The reason for this is simple: voice recognition technology cannot hope to approach the accuracy of a human transcriptionist. Accents, overlapping conversation, puns, muffled audio, speech disfluencies, and other factors can be handled adeptly by a human, who will still produce an accurate, legible transcription. Computers struggle with all of these, and will create unreadable captions that deprive people of access to the content. Even when the words are captured accurately, punctuation is generally sub-par, making the captions confusing and hard to follow.
Isn’t AI transcription getting better?
Actually, it is – YouTube’s original transcription produced completely illegible captions. Today, if you turn on auto-captions, the content is largely intelligible. Microsoft Teams produces pretty good captions, Google Live Transcribe does very well (albeit without punctuation), and Otter.ai also has a fairly good product that is now used on Zoom. But all of these assume a best case scenario for readable captions, and they are designed for computer-mediated interactions. Attempting to use AI transcription for in-person events is asking for trouble, and even for virtual events speakers must speak at a measured pace, must not overlap each other, must be free of all background noise, and must have strong and consistent internet connectivity.
What are some examples of poor AI transcription?
The 2019 Hugo Awards for science fiction and fantasy works were live-captioned in the Dublin Conference Centre by an AI. They produced only about 60% accurate transcription, which left presenters and awardees flustered as the distracted audience laughed at the captioning errors on screen rather than paying attention to the ceremony.
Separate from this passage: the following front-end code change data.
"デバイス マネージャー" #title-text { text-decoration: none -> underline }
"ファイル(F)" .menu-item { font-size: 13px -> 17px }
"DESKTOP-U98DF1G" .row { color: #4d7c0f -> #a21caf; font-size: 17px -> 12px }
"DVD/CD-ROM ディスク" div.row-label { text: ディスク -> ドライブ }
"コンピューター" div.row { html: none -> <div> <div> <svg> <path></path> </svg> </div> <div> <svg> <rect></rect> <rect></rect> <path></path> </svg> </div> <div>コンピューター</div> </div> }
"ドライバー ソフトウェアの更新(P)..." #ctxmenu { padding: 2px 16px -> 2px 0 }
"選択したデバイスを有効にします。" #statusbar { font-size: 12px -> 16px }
When an author took the stage to receive an award, the AI turned their name into a sexual reference, and the captions were shut off entirely after that, leaving anyone relying on the captions in the dark…including a DeafBlind author, who also won an award that night, but was deprived of access to the full ceremony due to the AI transcription’s failures.
Cost is not as relevant as you may think.
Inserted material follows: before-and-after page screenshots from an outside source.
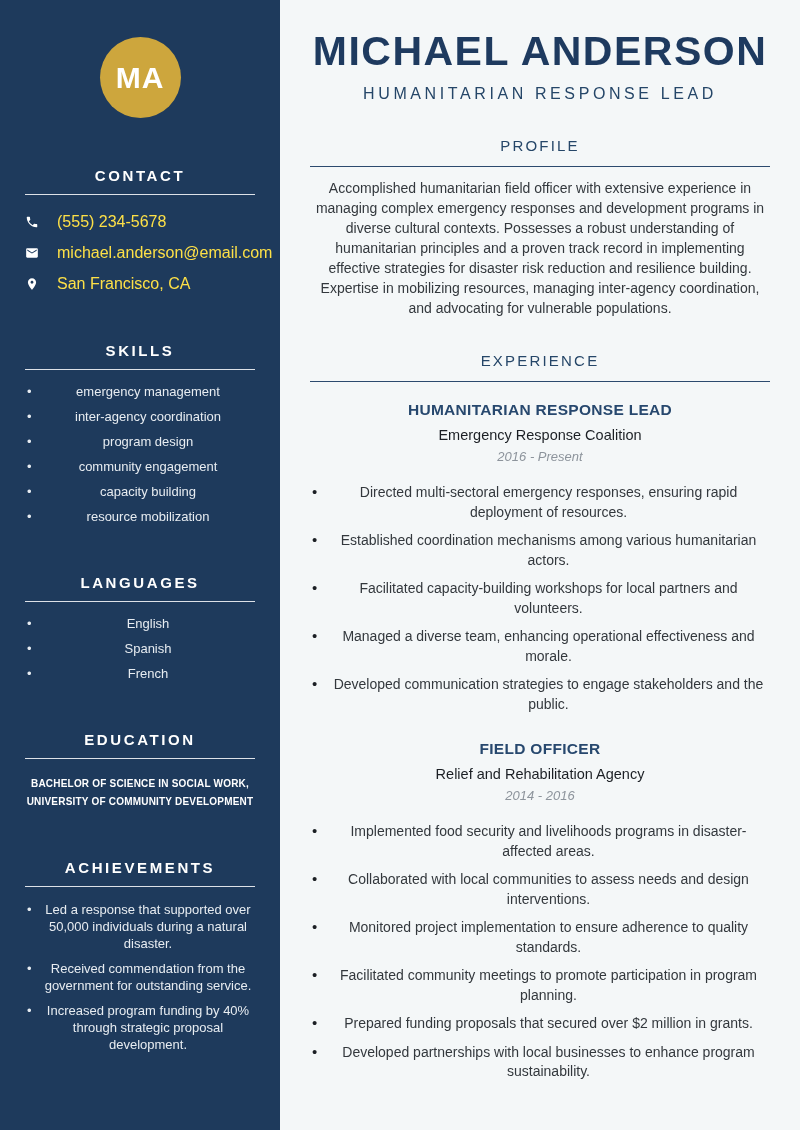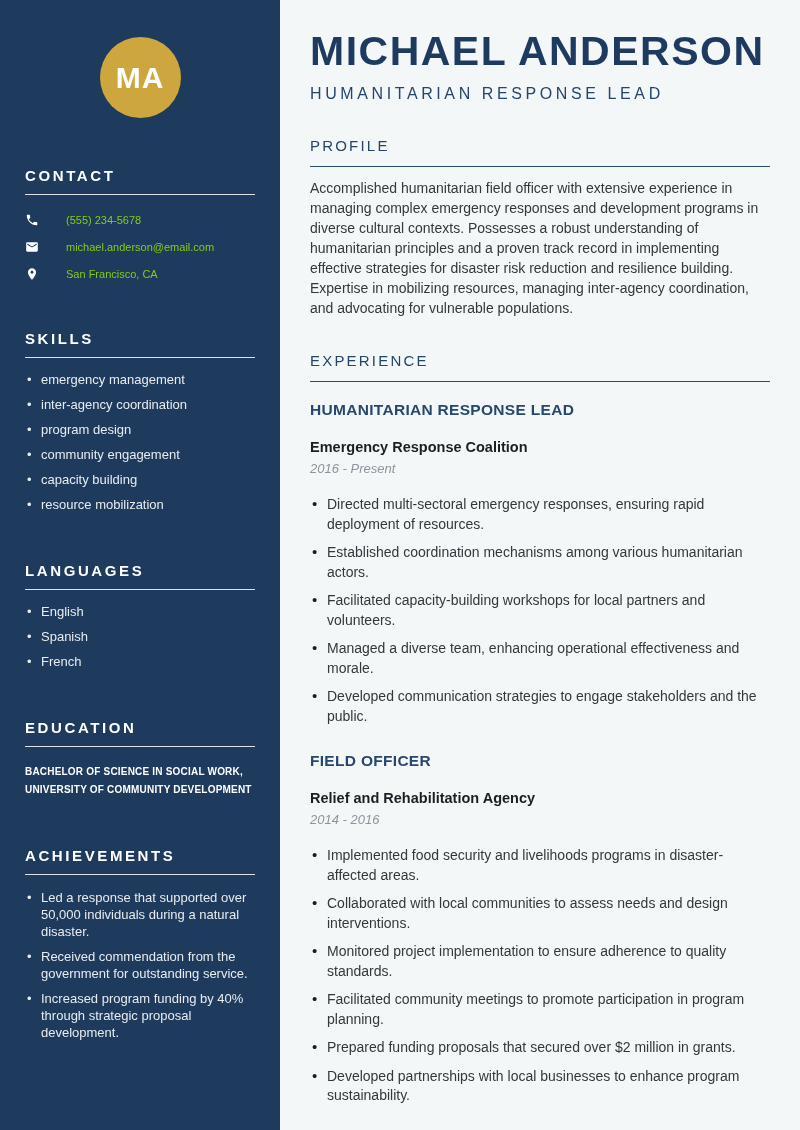"MA" .page { text-align: none -> center }
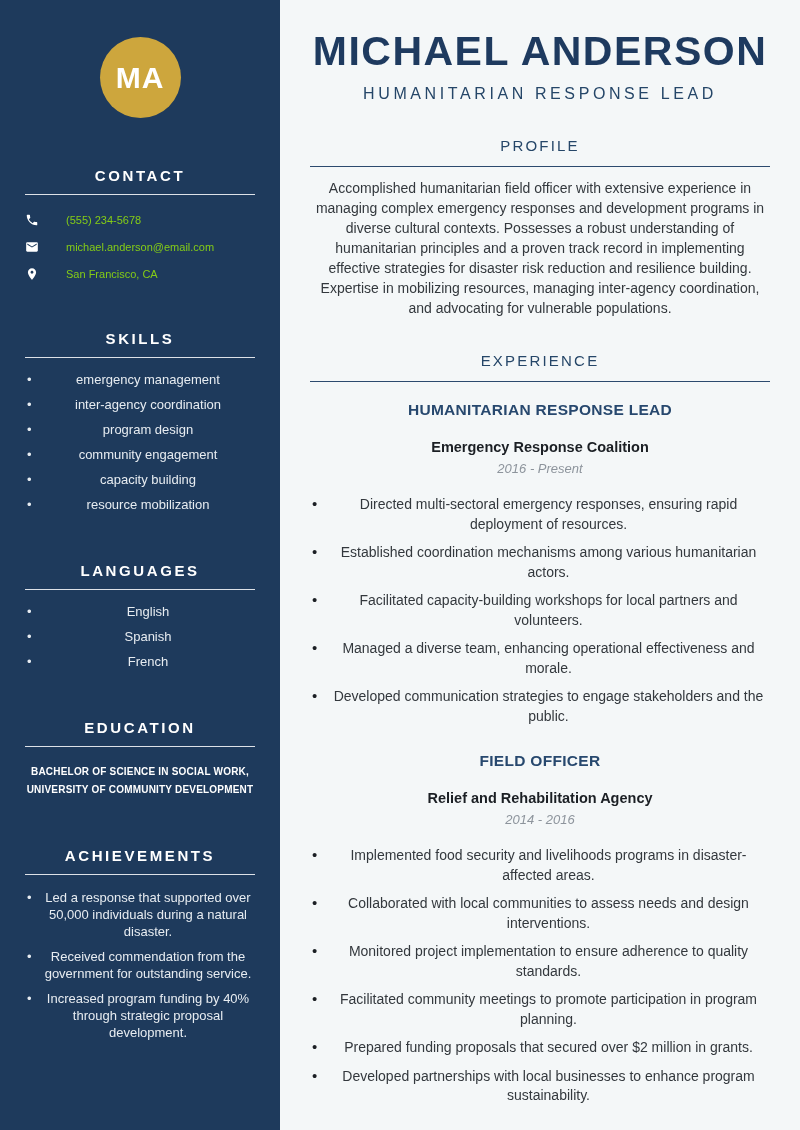"(555) 234-5678" .contact-item { color: #84cc16 -> #fde047; font-size: 11px -> 16px; gap: 27px -> 18px }
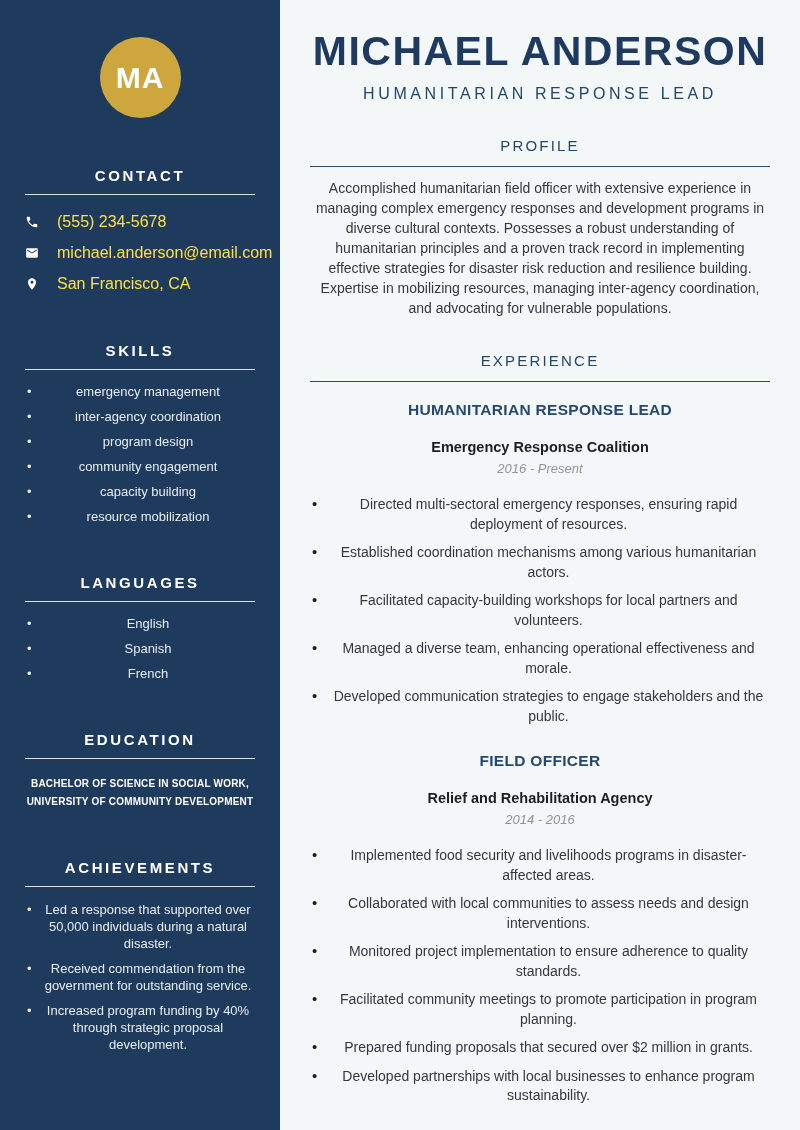"Emergency Response Coalition" .company { font-weight: bold -> normal; margin-top: 20px -> 8px }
AI transcription companies promise access at a fraction of the cost of live captioning. Unfortunately, their promise cannot be fulfilled, as the technology they use cannot provide access. While some companies may indeed aspire to more than just a quick buck, and their employees may believe they’re helping people, AI transcription is still not ready for prime time. In the US, where laws specifically call for effective accommodations, modern AI simply cannot fulfill this mission. The requirement that accommodations be “reasonable” does include cost, but AI is likely enough to fail that accommodations will then not be provided at all — which is a violation of the ADA.
Providing readable, useful captions is simply the right thing to do, to include everyone in our community who wishes to be there.